Procter & Gamble · Primly Community

Procter & Gamble onsite / final round, how it really goes: timing, structure, what the debrief looks like

frontend_fran · 6 replies

Completed P&G's final round virtual onsite in late 2025 for a senior SWE role on their digital manufacturing team. Here's the structure with as much detail as I can give.

Format: 4 interviews, all virtual, spread across one full day. They used Microsoft Teams. Had a 30-minute break built in mid-day.

Round 1: Technical coding. 45 min. Two problems. One was an array problem I got through fine, the second had a time complexity optimization layer. They wanted me to improve from O(n^2) to O(n log n). I got there.

Round 2: System design. 45 min. More detail in another post on this thread, but basically: design something at global logistics scale. Trade-off oriented.

Round 3: Behavioral. 45 min. Pure behavioral. Cross-functional collaboration, leadership, failure story. Three questions deep. No coding.

Round 4: Behavioral + culture. 45 min. This one was with a more senior person. Half behavioral, half "tell me what you know about P&G and why you want to be here." They explicitly came back to company fit in this one.

Post-onsite: Recruiter said the debrief typically takes 3-5 business days. Mine was 4 business days. The offer came a day after that.

One thing I want to flag: The culture / why-P&G question in Round 4 is real. I didn't expect it to be that late in the process and that substantive. If you haven't thought about what actually attracts you to working at a 185-year-old consumer goods company rather than a tech startup, they will find out in that round. My answer centered on the scale and the opportunity to work on systems that actually impact physical products. That felt honest and they responded to it.

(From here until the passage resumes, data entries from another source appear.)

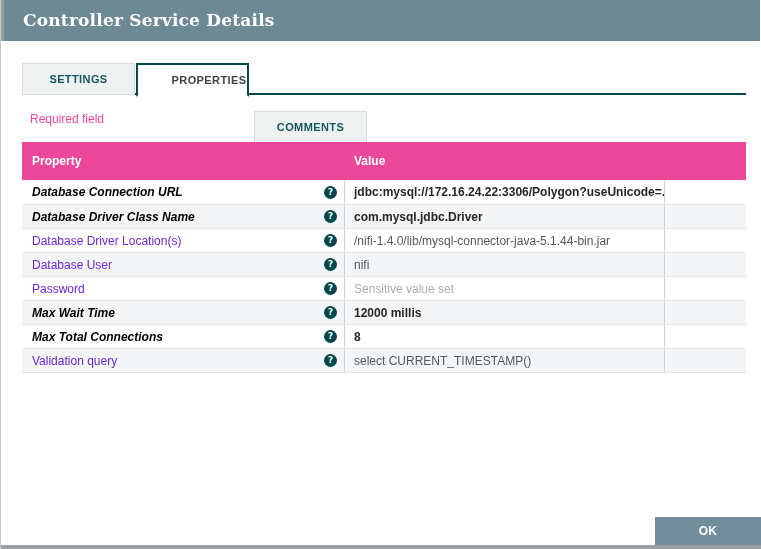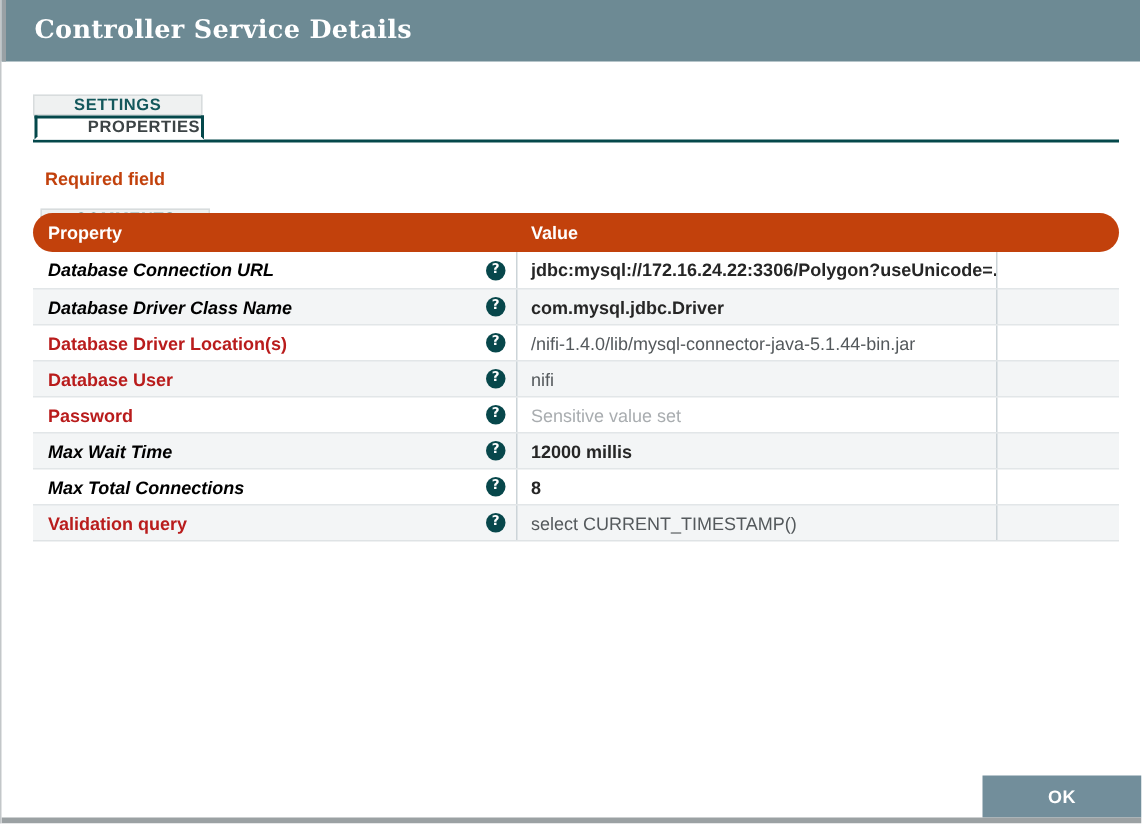--- a/index.html
+++ b/index.html
@@ -34,7 +34,6 @@
     height: 32px;
     border-bottom: 2px solid #04484b;
     display: flex;
-    flex-direction: column;
   }
   .tab {
     width: 113px; height: 32px;

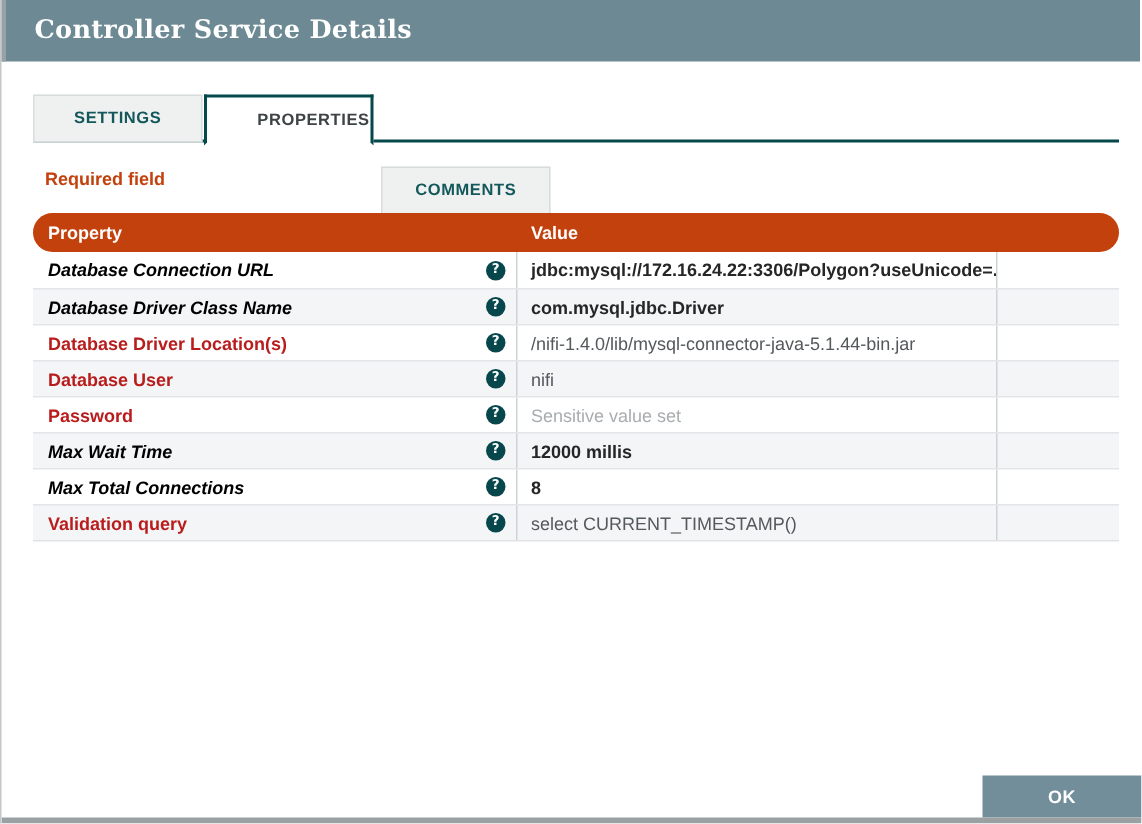--- a/index.html
+++ b/index.html
@@ -61,7 +61,7 @@
   
   .required-label {
     position: absolute; top: 112px; left: 29px;
-    font-size: 12px; font-weight: bold; color: #c2410c;
+    font-size: 12px; font-weight: normal; color: #ec4899;
   }
 
   

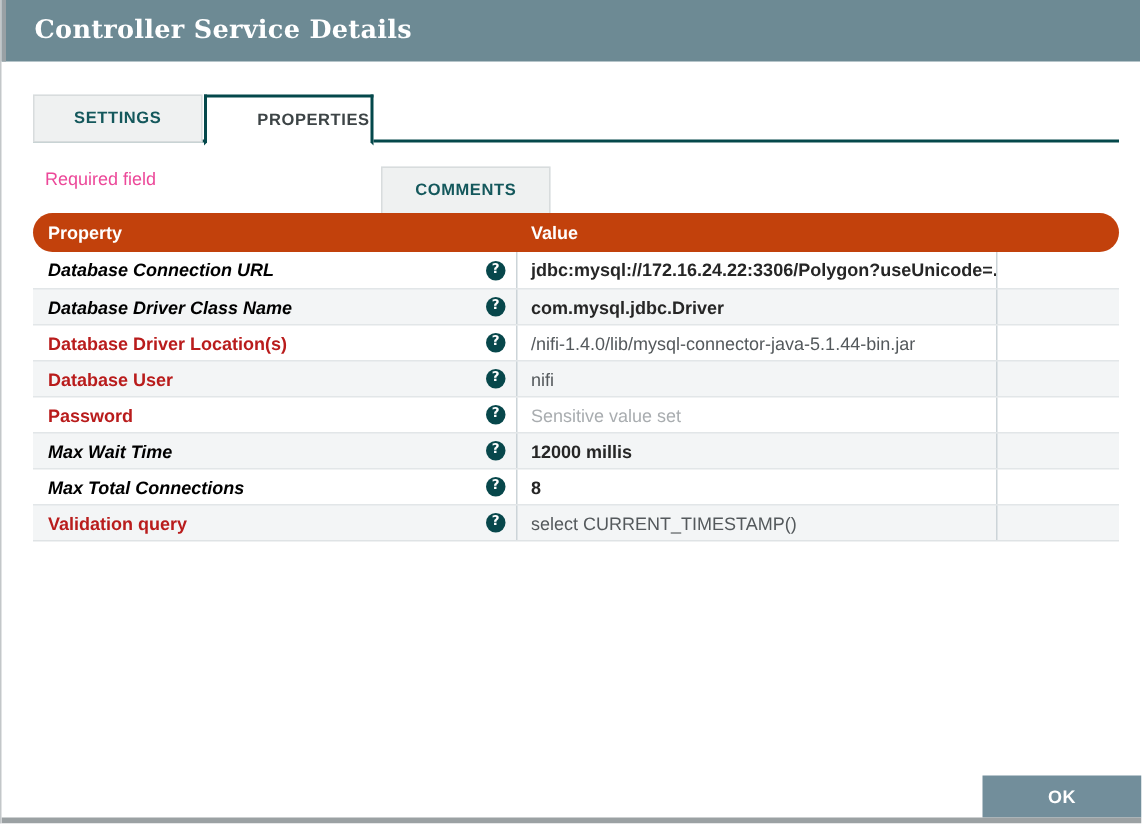--- a/index.html
+++ b/index.html
@@ -72,8 +72,8 @@
   }
   .thead {
     display: grid; grid-template-columns: 322px 320px 82px;
-    background: #c2410c; height: 26px; align-items: center;
-    color: #ffffff; font-weight: bold; border-radius: 13px;
+    background: #ec4899; height: 38px; align-items: center;
+    color: #ffffff; font-weight: bold;
   }
   .thead .th { padding-left: 10px; }
   .trow {

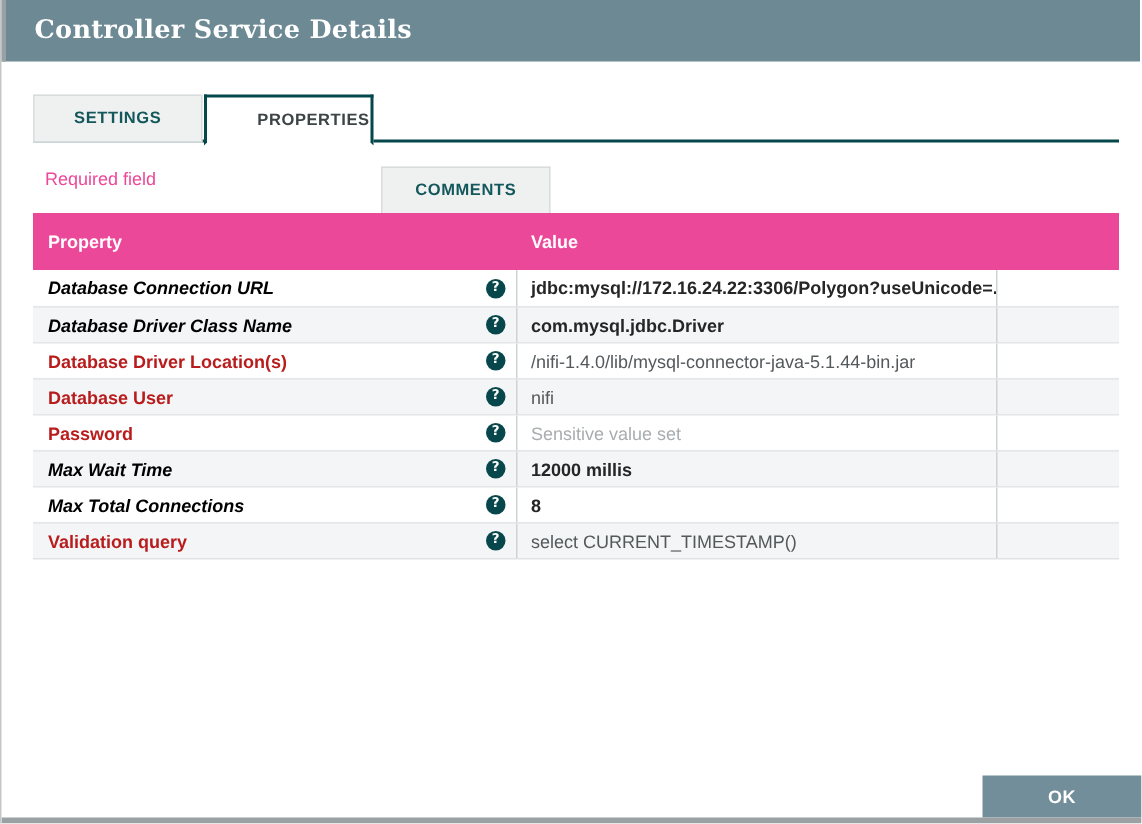--- a/index.html
+++ b/index.html
@@ -88,7 +88,7 @@
     display: flex; align-items: center; justify-content: space-between;
     padding-left: 10px; padding-right: 7px; height: 100%;
   }
-  .prop-name { color: #b91c1c; white-space: nowrap; font-weight: bold; }
+  .prop-name { color: #6d28d9; white-space: nowrap; }
   .prop-name.req { font-weight: bold; color: #000000; font-style: italic; }
   .help-icon {
     width: 13px; height: 13px; border-radius: 50%;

Comp offered: Senior SWE, Cincinnati, 2026. Base was $155k. Stock came in the form of RSUs with a 3-year vest. Total package around $185-190k depending on bonus. Not FAANG numbers but not bad for Cincinnati cost of living.

6 replies

backend_bekah

The debrief timeline is useful. 3-5 business days is faster than I'd expected. Did you have a timeline on the offer acceptance, like an exploding offer situation?

sec_sasha

They gave me one week to decide. Not super tight. I asked for an extra 3 days to think it through and they said yes without drama.

finance_faye

$155k base in Cincinnati is solid. CoL is low enough there that the purchasing power is meaningfully better than the same number in SF or NYC. The math works out.

sre_sol

The why-P&G at Round 4 timing is interesting. Makes sense that they save the culture interrogation for the end when they've already filtered for technical ability. No point spending that time on someone who can't pass the coding round.

firsttime_mgr

Thanks for including the comp. Real numbers are so much more useful than the usual 'competitive with industry.' Do you know if there's meaningful variance in the offer based on negotiation or is it fairly fixed?

ae_andre

I negotiated. Got the base up by $8k from the initial offer. The bonus target they held firm on, which is typical. RSU grant I didn't push because the initial felt fair. Probably room to push harder on the stock if you have a strong competing offer.